• [Your task]: Below are some records; quote exactly the lines from the one that contains "and Extract the zip file." through the one that contains "REAL TIME WALLET", inclusive, and no others.

** Data extract follows **

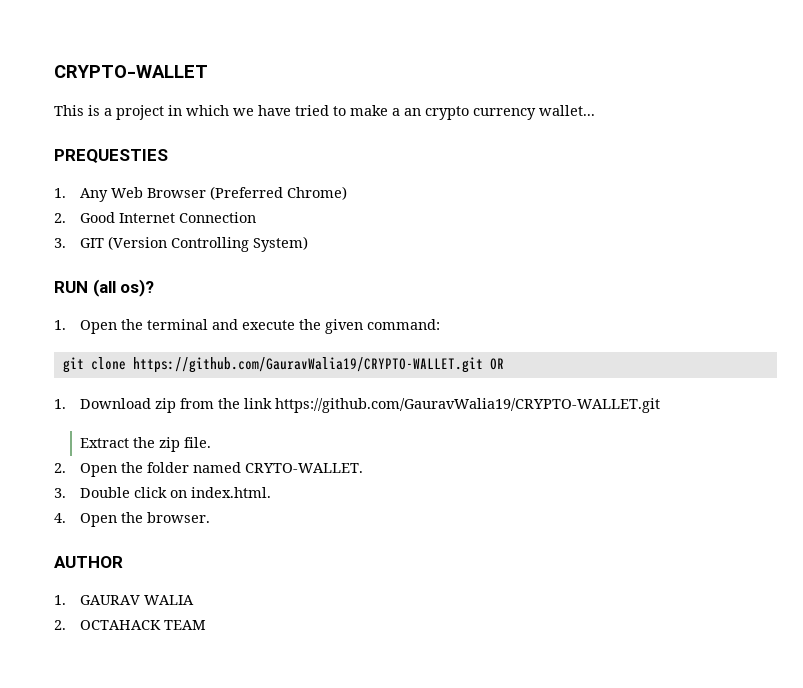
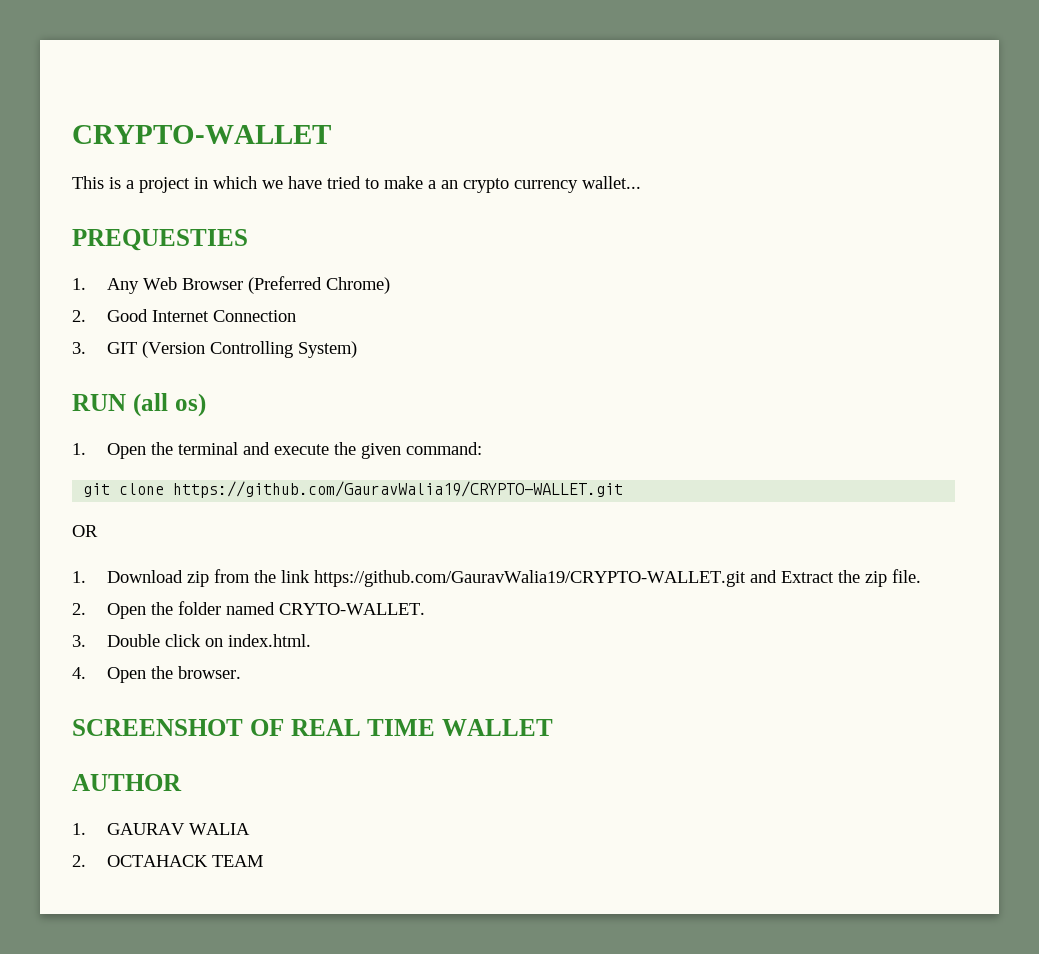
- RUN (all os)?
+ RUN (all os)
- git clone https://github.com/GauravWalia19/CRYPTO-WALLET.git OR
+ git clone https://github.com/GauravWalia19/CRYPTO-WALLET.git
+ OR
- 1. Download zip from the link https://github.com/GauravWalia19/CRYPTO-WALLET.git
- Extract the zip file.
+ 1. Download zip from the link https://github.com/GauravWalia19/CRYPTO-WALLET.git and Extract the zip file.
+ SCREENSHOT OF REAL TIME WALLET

** End of Data extract **
** Data extract follows **

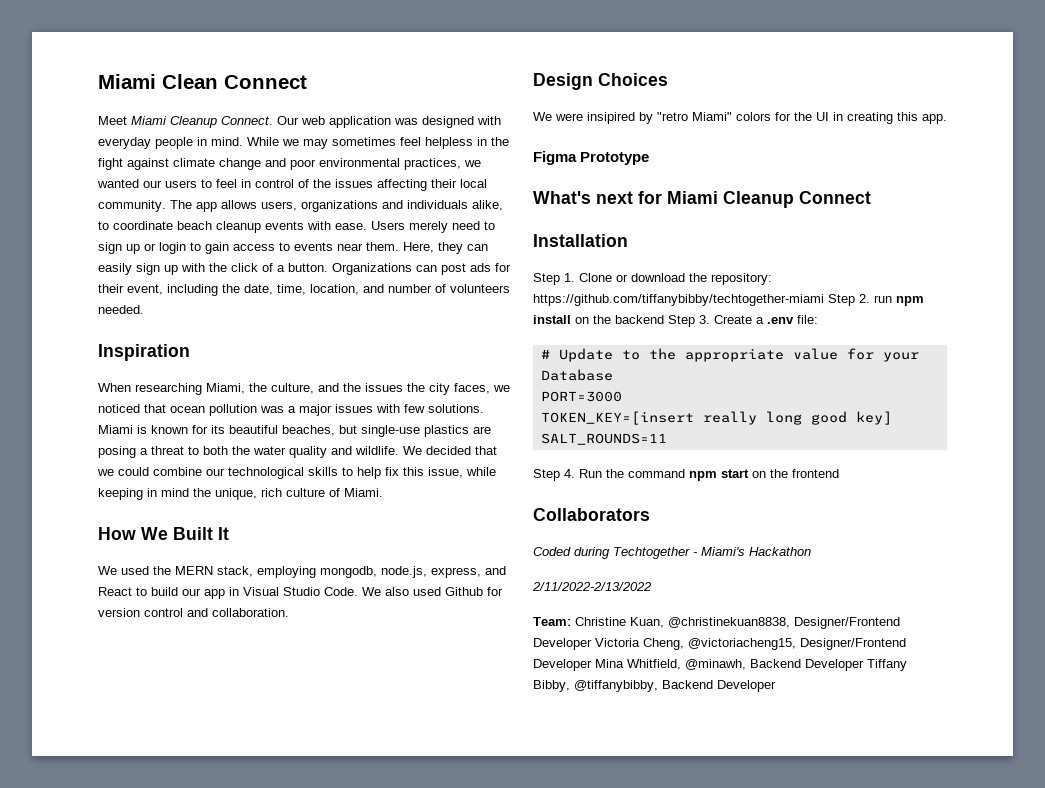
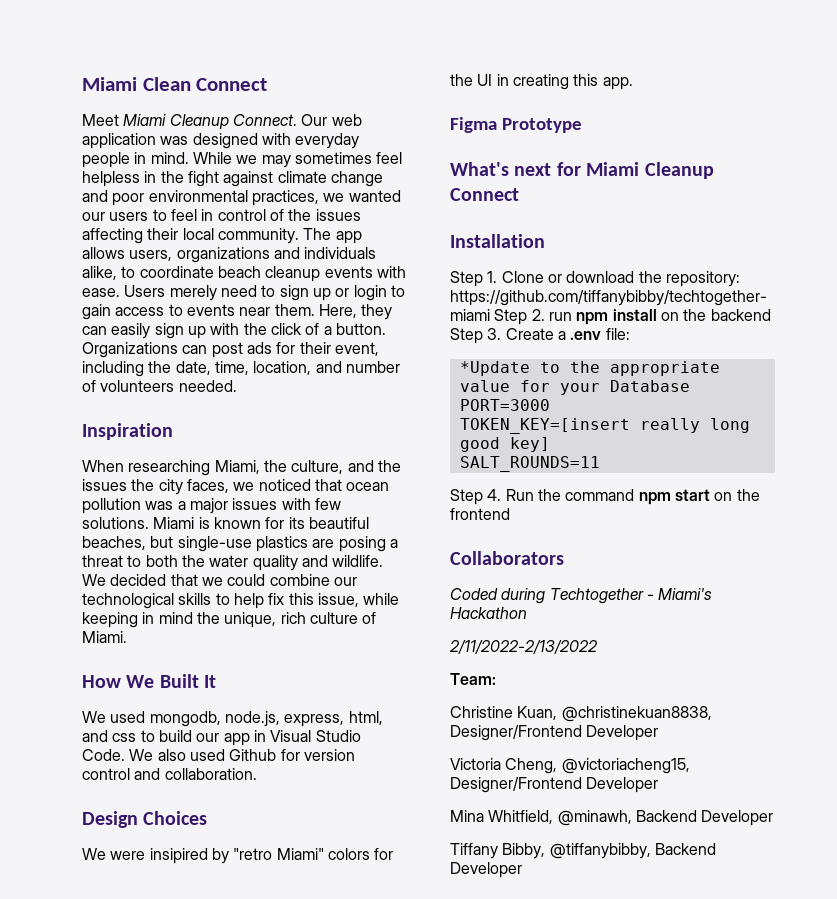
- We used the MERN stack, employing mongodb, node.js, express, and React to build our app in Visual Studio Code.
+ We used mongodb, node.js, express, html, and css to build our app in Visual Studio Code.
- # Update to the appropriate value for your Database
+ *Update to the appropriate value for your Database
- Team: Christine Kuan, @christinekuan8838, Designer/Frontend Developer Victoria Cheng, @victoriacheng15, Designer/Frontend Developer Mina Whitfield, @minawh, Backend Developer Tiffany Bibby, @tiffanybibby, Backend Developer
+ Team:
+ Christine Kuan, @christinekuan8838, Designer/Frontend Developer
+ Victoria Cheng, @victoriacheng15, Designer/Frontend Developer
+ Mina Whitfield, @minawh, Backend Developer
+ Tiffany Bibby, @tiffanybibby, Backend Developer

** End of Data extract **
** Data extract follows **

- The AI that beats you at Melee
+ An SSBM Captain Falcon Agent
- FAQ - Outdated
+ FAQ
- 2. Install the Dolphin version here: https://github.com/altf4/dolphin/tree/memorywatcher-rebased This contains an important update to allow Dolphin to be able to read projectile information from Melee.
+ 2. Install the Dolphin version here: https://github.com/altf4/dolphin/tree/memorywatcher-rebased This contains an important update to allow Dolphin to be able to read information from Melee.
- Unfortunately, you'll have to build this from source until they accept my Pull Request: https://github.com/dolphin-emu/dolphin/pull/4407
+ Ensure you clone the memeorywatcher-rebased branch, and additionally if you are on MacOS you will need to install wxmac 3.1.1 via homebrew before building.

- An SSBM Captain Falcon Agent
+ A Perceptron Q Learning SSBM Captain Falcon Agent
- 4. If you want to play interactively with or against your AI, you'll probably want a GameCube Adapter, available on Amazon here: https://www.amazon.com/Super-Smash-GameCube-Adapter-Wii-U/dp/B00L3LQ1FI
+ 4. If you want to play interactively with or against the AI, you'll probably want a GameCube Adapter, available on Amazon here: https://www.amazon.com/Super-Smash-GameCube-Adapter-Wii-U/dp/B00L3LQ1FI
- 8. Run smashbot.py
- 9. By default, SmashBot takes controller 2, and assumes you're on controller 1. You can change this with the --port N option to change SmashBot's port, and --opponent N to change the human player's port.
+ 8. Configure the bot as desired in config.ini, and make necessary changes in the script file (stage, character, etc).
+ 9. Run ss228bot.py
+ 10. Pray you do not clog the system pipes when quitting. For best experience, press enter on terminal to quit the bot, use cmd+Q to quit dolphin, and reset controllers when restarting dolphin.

** End of Data extract **

• [Written response]:
+ 1. Download zip from the link https://github.com/GauravWalia19/CRYPTO-WALLET.git and Extract the zip file.
+ SCREENSHOT OF REAL TIME WALLET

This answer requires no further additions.